O mercado global de azeite de oliva sinaliza uma mudança de cenário com a expectativa de uma safra recorde. Dados de órgãos como o Conselho Oleícola Internacional (COI) e a Comissão Europeia indicam que a produção mundial deve atingir 3,1 milhões de toneladas, um aumento de aproximadamente 23% em comparação com a safra anterior.
Este desempenho notável é impulsionado, em grande parte, pela recuperação das lavouras na Espanha, o principal produtor mundial de azeite.
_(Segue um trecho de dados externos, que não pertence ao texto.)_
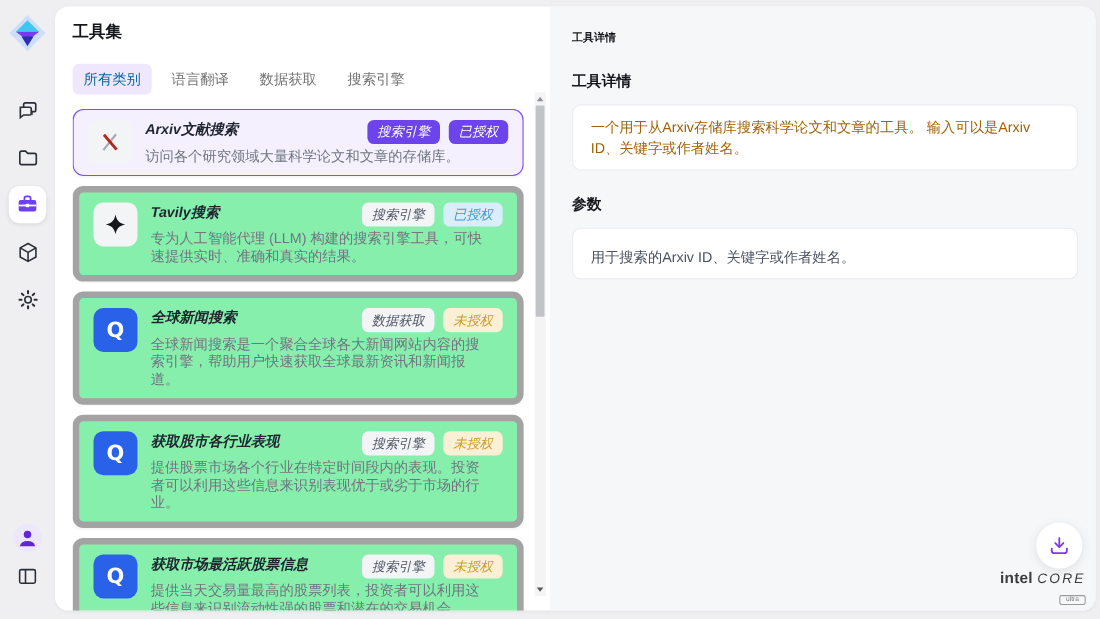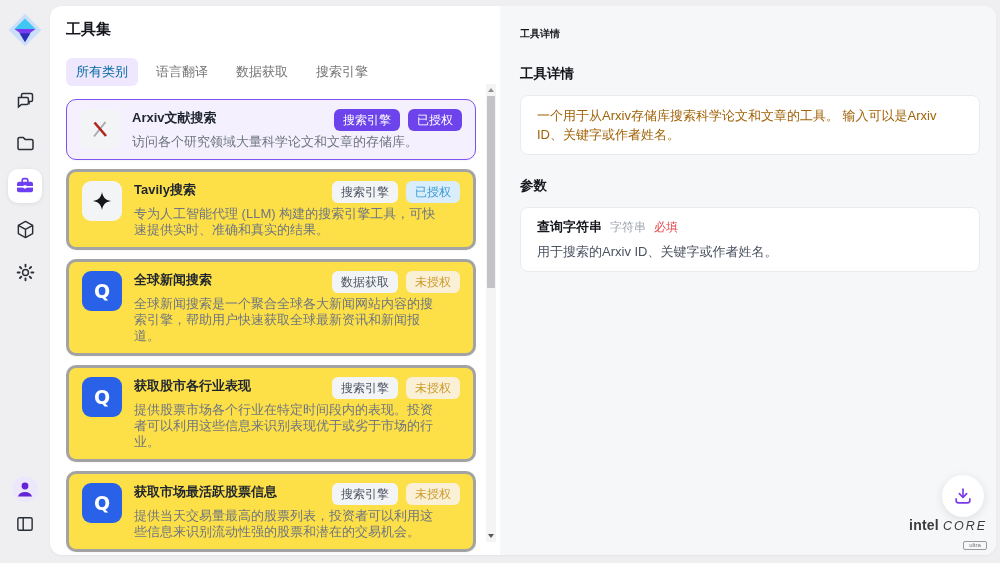"Arxiv文献搜索" .card-head { font-style: none -> italic }
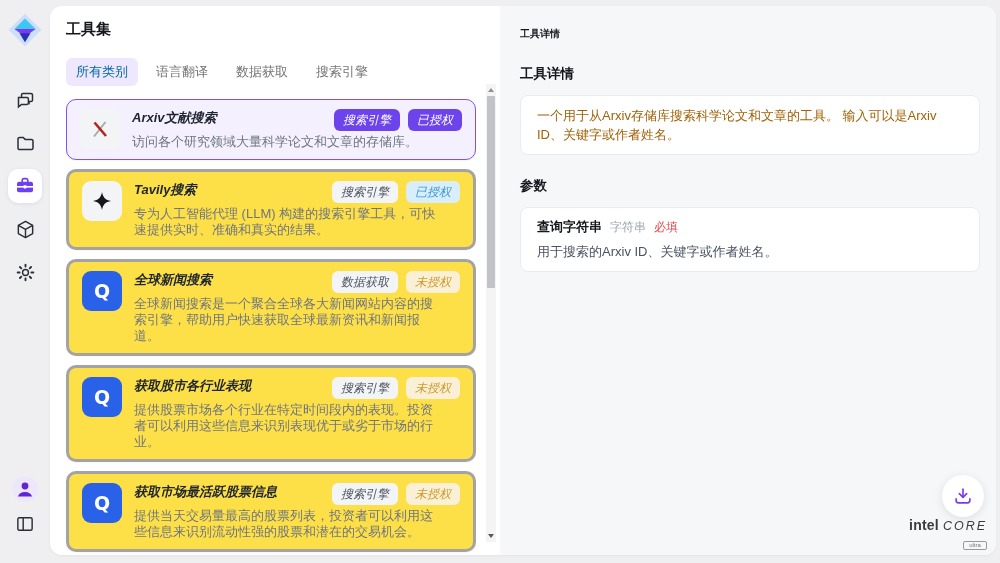"Tavily搜索" .card { background: #fde047 -> #86efac; border: 3px solid #a3a3a3 -> 6px solid #a3a3a3 }
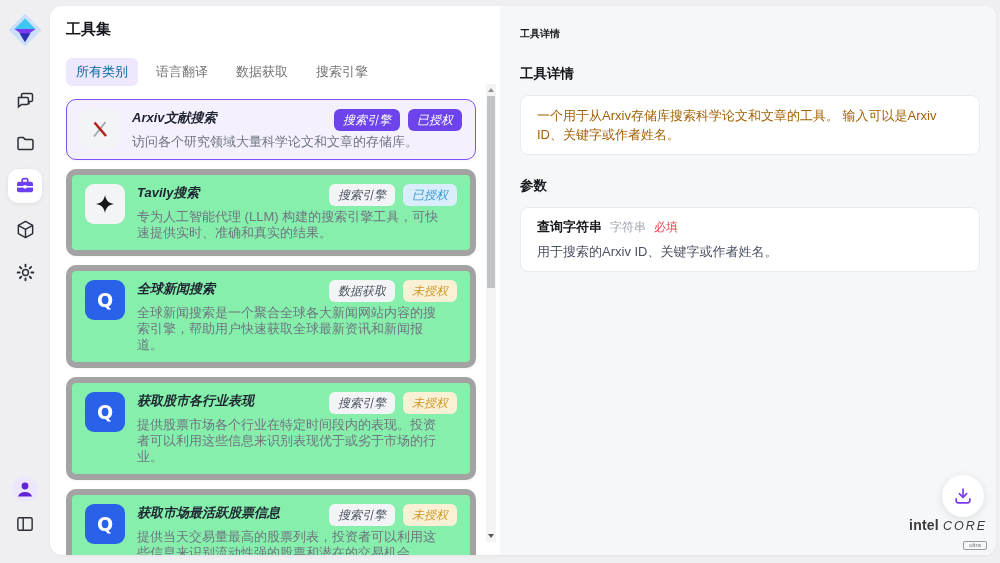"查询字符串" div.param-head { html: <div> <span>查询字符串</span> <span>字符串</span> <span>必填</span> </div> -> none }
Estima-se que a produção espanhola alcance 1,35 milhão de toneladas este ano, impulsionada também pelo crescimento da produção na Turquia e na Tunísia.
O aumento da oferta já se reflete nos preços do mercado internacional. Produtores europeus relatam quedas de até 50% nos preços da matéria-prima em relação a 2024, um resultado direto de uma colheita mais estável e volumosa. Na Espanha, o azeite extra virgem foi cotado a cerca de 440 euros por quintal em janeiro, representando uma redução de 10% em relação ao mês anterior e uma queda superior a 50% em comparação com o valor registrado em 2024.
Nos últimos dois anos, o azeite experimentou uma valorização superior a 30% em todo o mundo, com picos históricos em regiões tradicionais como a Andaluzia, na Espanha, onde o quilo atingiu 8,2 euros em agosto de 2023, mais que o dobro do valor de 2021. Este aumento foi impulsionado principalmente por secas severas e altas temperaturas que prejudicaram o cultivo de oliveiras em partes da Espanha, Itália, Grécia e Portugal. O Brasil também acompanhou essa tendência, com preços chegando a R$ 80 por litro em alguns mercados.
Com a retomada dos volumes internacionais, entidades oficiais projetam uma queda de preços de até 20% no varejo, beneficiando consumidores em todas as regiões. Este cenário representa uma oportunidade para ampliar o consumo de azeite de oliva, especialmente em países com importação significativa, como o Brasil. O país se mantém como o quarto maior mercado mundial, atrás apenas dos Estados Unidos, União Europeia e China.
Com uma oferta renovada, recuperação da safra europeia e avanço da produção em mercados emergentes, o ano de 2025 se configura como um período de estabilização para o mercado mundial de azeite. O cenário favorece um consumo mais consciente e amplia o foco em qualidade, rastreabilidade e sustentabilidade nos pontos de venda.